図工ある。ｌ・・・・・・キーワード格納部、２・・・・・・キー
ワードによる分割部、３・・・・・・形態素解析部、１
１・・・・・・入力自然言語文用メモリ、１２・・・・
・・キーワード検出器。１３・・・・・・アドレスカウンタ、１４・・・・・・
キーワード位置用メモリ、１５・・・・・・制御器、１
６・・・・・・比較器。１７・・・・・・マルチプレタブ、１８・・・・・・区
切り記号用メモ！７．１９・・・・・・形態素解析器、
２０・・・・・・キーワード辞書、２１・・・・・・キ
ーワードによる分割手段。２２・・・・・・形態素解析手段、２３・・・・・・キ
ーワード格納手段である。代理人　弁理士　　内・）・′原゛晋臼然、−語文Ｘ力笈１　図箭２回There is art. l...Keyword storage unit, 2...Keyword division unit, 3...Morphological analysis unit, 1
1... Memory for input natural language sentences, 12...
・Keyword detector. 13...Address counter, 14...
Keyword position memory, 15...Controller, 1
6... Comparator. 17...Multiple tabs, 18...Memo for delimiters! 7.19 Morphological analyzer,
20...Keyword dictionary, 21...Dividing means by keyword. 22... Morphological analysis means, 23... Keyword storage means. Agent: Patent Attorney Nai・)・'Hara Shin Usuran, - Words and sentences

Claims

[Claims]

(1) Input a natural language sentence with a topic limited to a specific field,
A dictionary in which keywords of the specific field are registered in advance is referred to, and when a keyword registered in the dictionary appears, a preset delimiter that can be recognized by morphological analysis is created before and after the keyword in the natural language sentence.
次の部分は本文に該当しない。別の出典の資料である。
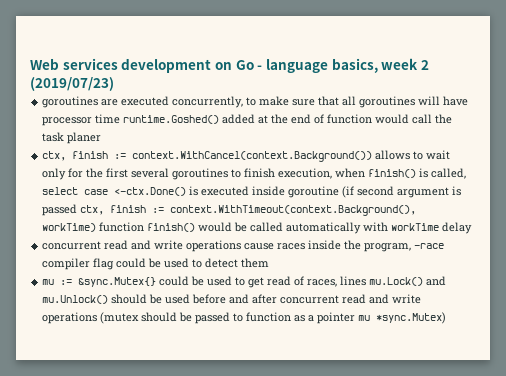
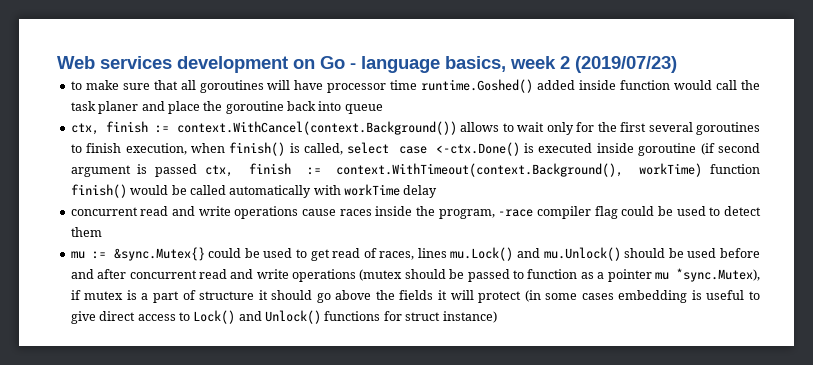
[42,96,244,108] goroutines are executed concurrently, -> (677, 64) none
[258,114,325,124] at the end of -> [579,80,617,90] inside
(102, 138) none -> [141,101,383,114] and place the goroutine back into queue
[376,312,447,324] *sync.Mutex) -> [676,268,761,282] [70,290,760,303] [70,310,497,324] *sync.Mutex), if mutex is a part of structure it should go above the fields it will protect (in some cases embedding is useful to give direct access to Lock() and Unlock() functions for struct instance)

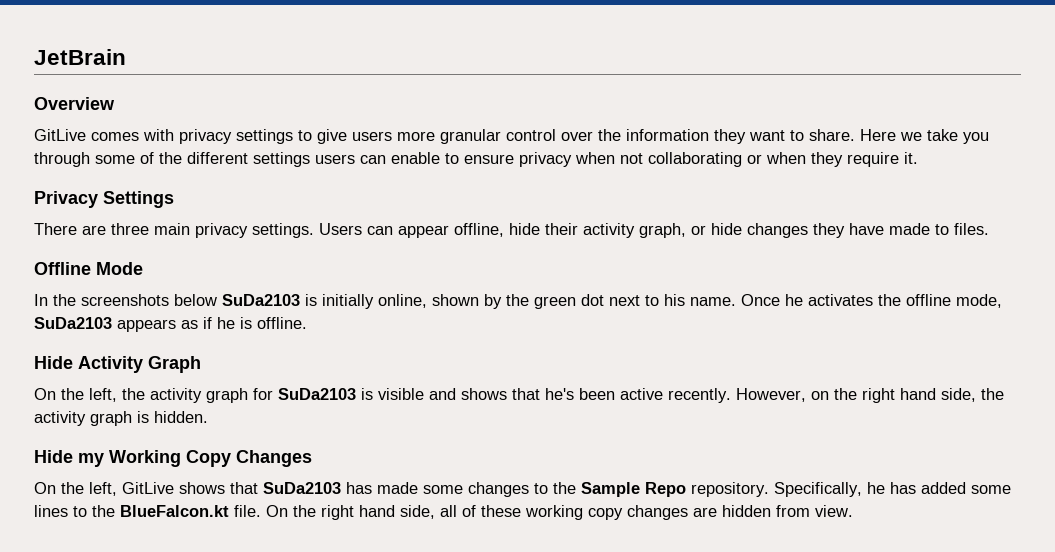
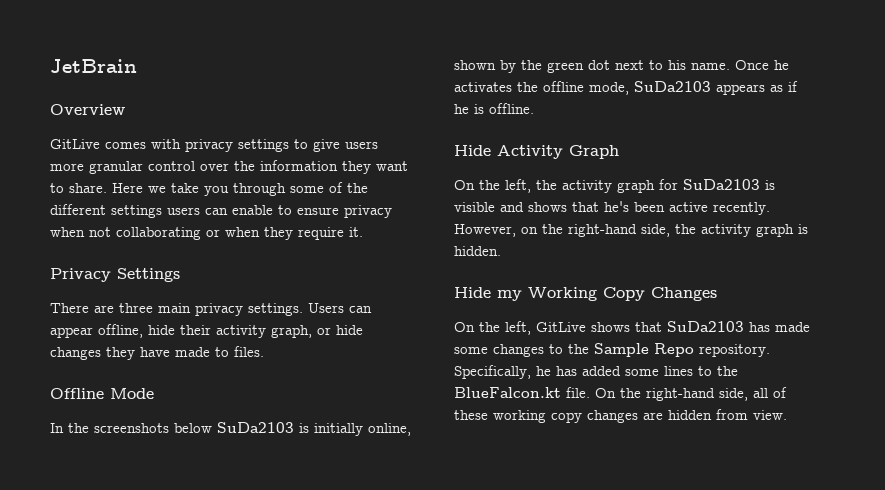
[862,388,936,403] right hand -> [568,224,637,237] right-hand
[321,505,395,520] right hand -> [646,388,715,401] right-hand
Insert the symbol and
A morphological analysis method using keywords, characterized in that a morphological analysis is performed on a natural language sentence into which the delimiter is inserted.

(2) A keyword storage means that stores keywords of a specific field in advance, and whether or not there are keywords of the specific field stored in the keyword storage means in a natural language sentence inputted with a topic limited to the specific field. keyword dividing means for inserting preset delimiter signals that can be recognized by morphological analysis before and after the keyword detected in the natural language sentence when the corresponding keyword is detected by referring to the natural language sentence; When the delimiter is found during morphological analysis of the natural language sentence into which the delimiter has been inserted by the dividing means, it is recognized that the character string to be processed has ended, and morphological analysis is started anew from the next character. A morphological analysis device using keywords, characterized in that it includes a repeating morphological analysis means.